Onu öğrenciler olarak iki Ramazan öncesinde tanımıştık. Risale-i Nur hizmetini tanır tanımaz günlerini boş geçirmemiş, daima Nurlarla meşgul olup, öğrencilerle ilgilenmişti. Hayatı adeta Üstadımızın yeğeni Abdurrahman gibiydi. Çünkü Yusuf Ağabeyimiz de onun gibi son zamanlarını Nur’a adamış, Nur’un bir fedaisi olmuştu. Risale-i Nur’un müjdelediği imanla kabre girmek inşâallah ona da nasip olmuştu ve imanını kurtarmıştı. Hidayeti nasip eden Cenâb-ı Allah, onu da Risale-i Nur’la tanıştırarak imanla yanına almıştı. O ruhunun, kalbinin, nefsinin hakikatlere ne kadar çok muhtaç olduğunu bilmiş, dünyayı dünya cihetiyle terk etmiş; hizmetin içinde Allah yolunda bir dakikasının binlerce dakika olacağını anlamış ve mümkün mertebe hizmetlerde cansiperane bulunmuştu.

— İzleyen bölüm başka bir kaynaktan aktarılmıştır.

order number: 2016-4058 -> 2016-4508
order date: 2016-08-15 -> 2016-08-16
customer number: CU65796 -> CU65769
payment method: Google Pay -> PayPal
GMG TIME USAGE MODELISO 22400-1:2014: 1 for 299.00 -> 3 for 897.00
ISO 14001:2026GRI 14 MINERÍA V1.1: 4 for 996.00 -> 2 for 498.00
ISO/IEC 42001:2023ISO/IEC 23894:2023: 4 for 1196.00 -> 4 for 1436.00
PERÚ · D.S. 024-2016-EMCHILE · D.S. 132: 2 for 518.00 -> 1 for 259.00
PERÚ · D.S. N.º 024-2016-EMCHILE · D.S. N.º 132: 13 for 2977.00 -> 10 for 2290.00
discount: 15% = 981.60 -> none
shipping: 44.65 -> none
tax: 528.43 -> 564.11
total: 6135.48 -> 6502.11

Sık sık derslere gider, vermiş olduğu söz ile dersleri hiç kaçırmamaya çalışırdı. Fırsat buldukça dershaneye gelir, dershanenin düzenini sağlar, kardeşler arasında müfritane irtibat sırrını en iyi şekilde yaşamaya çalışır ve bize de yaşatırdı.

Dershaneye her geldiğinde evde okuduğu bir hakikati kardeşlerle paylaşır, o konunun müzakere edilmesini sağlardı. Farklı mânâları anladıkça samimî duygularla sevinir, Allah’a şükrederdi. Her geçen gün nuranîleşen siması Risale-i Nur’u ne kadar çok okuduğunun göstergesiydi.

Üstad Hazretlerinin belirttiği “Sünnet-i Seniyyeye ittibaı kendine âdet eden, âdâtını ibadete çevirir, bütün ömrünü semeradar ve sevapdar yapabilir” sırrınca birçok sünneti hayatına tatbik etmeye çalışır, dershanedeki kardeşlere numune-i imtisâl olurdu.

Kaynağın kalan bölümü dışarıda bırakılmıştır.